▶ [Task to complete]
In the records below, work out how many lines hold the word "Fashion". Report the number alone.

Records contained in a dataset
-.-.-
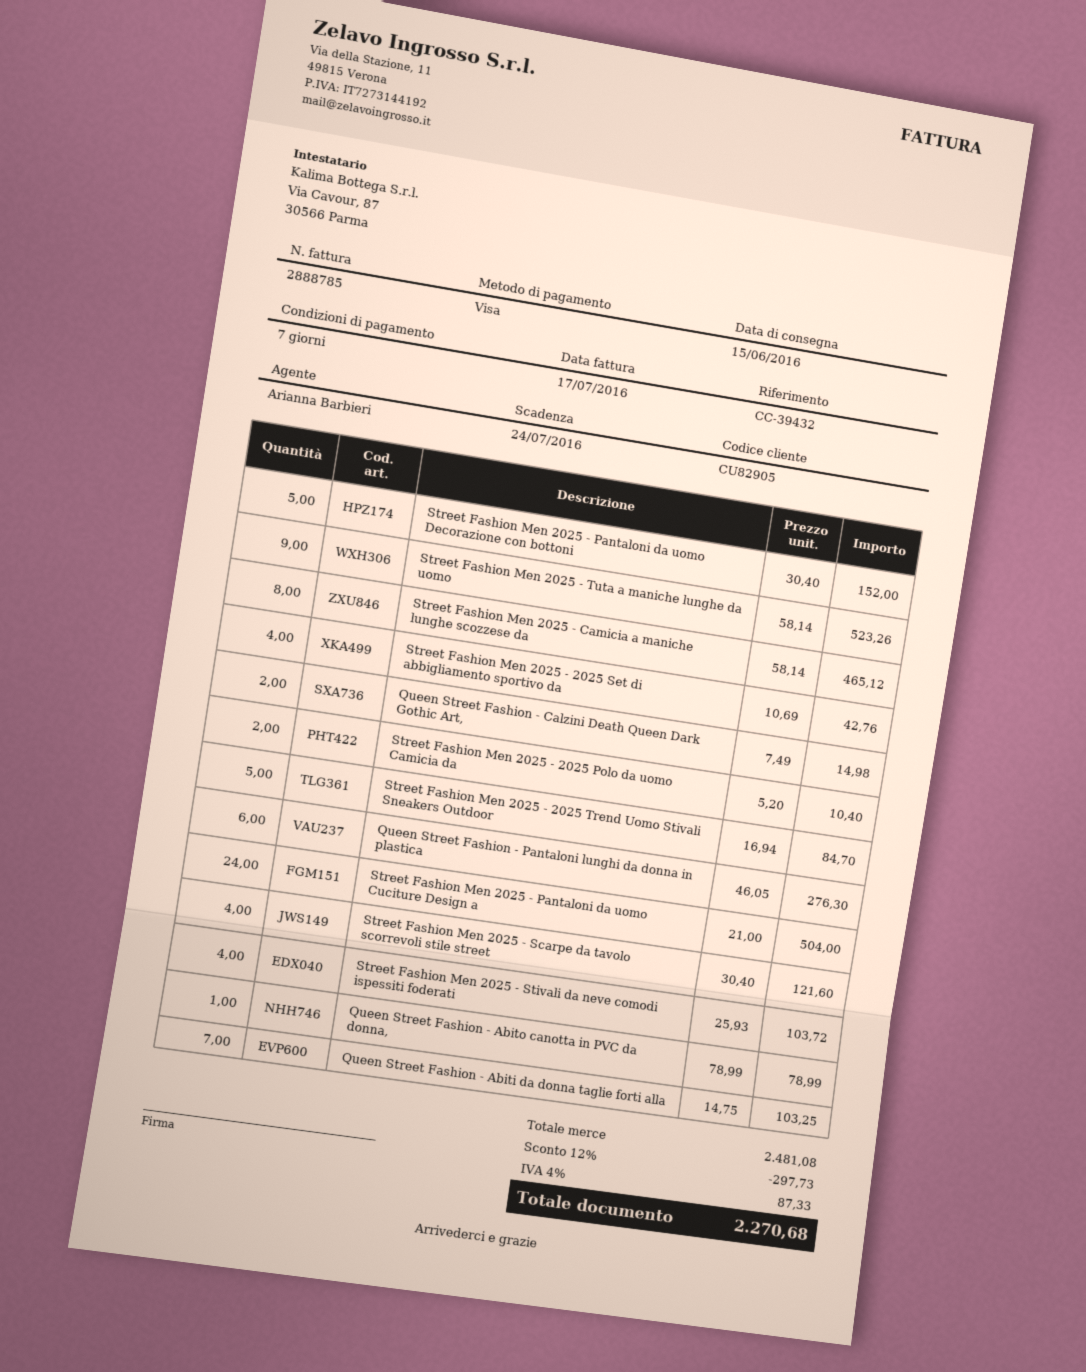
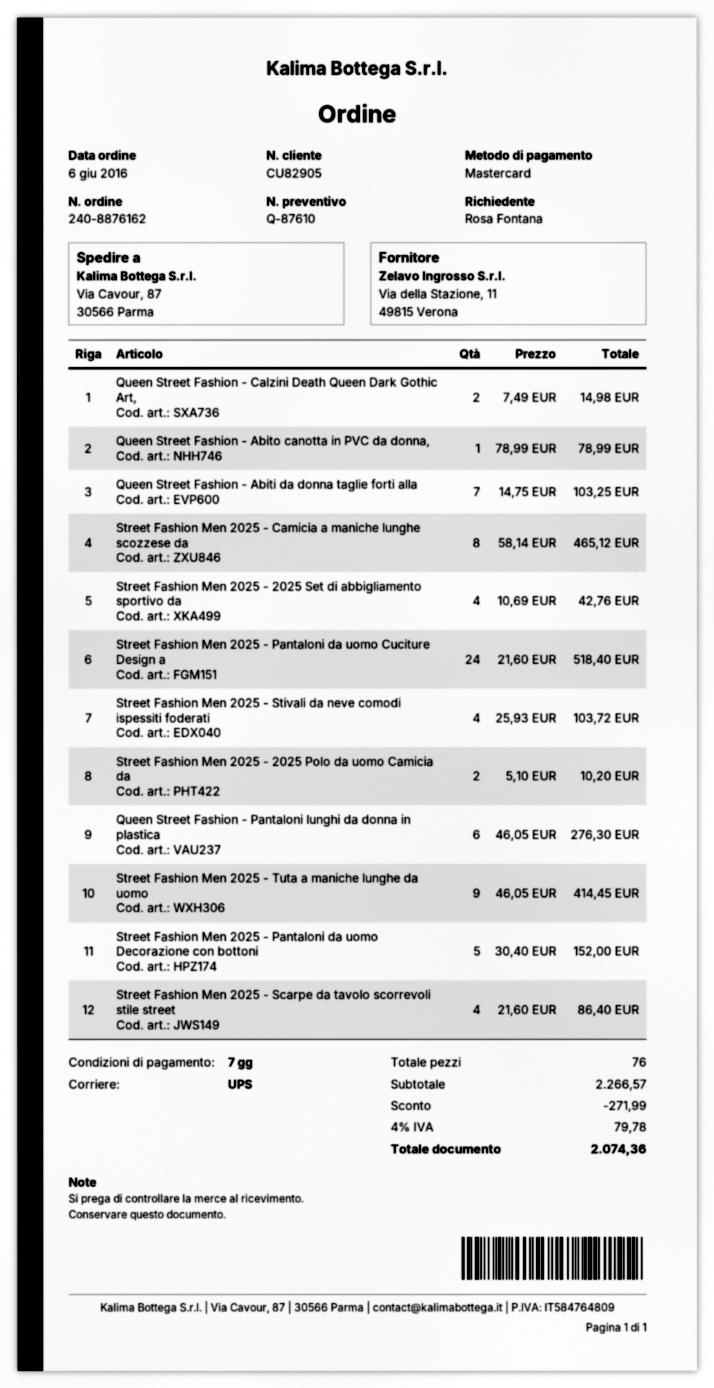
payment method: Visa -> Mastercard
Street Fashion Men 2025 - Tuta a maniche lunghe da uomo: 9 x 58.14 = 523.26 -> 9 x 46.05 = 414.45
Street Fashion Men 2025 - 2025 Polo da uomo Camicia da: 2 x 5.20 = 10.40 -> 2 x 5.10 = 10.20
Street Fashion Men 2025 - 2025 Trend Uomo Stivali Sneakers Outdoor: 5 x 16.94 = 84.70 -> none
Street Fashion Men 2025 - Pantaloni da uomo Cuciture Design a: 24 x 21.00 = 504.00 -> 24 x 21.60 = 518.40
Street Fashion Men 2025 - Scarpe da tavolo scorrevoli stile street: 4 x 30.40 = 121.60 -> 4 x 21.60 = 86.40
subtotal: 2481.08 -> 2266.57
discount: 297.73 -> 271.99
tax: 4% = 87.33 -> 4% = 79.78
total: 2270.68 -> 2074.36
-.-.-
▶ [Task output]
5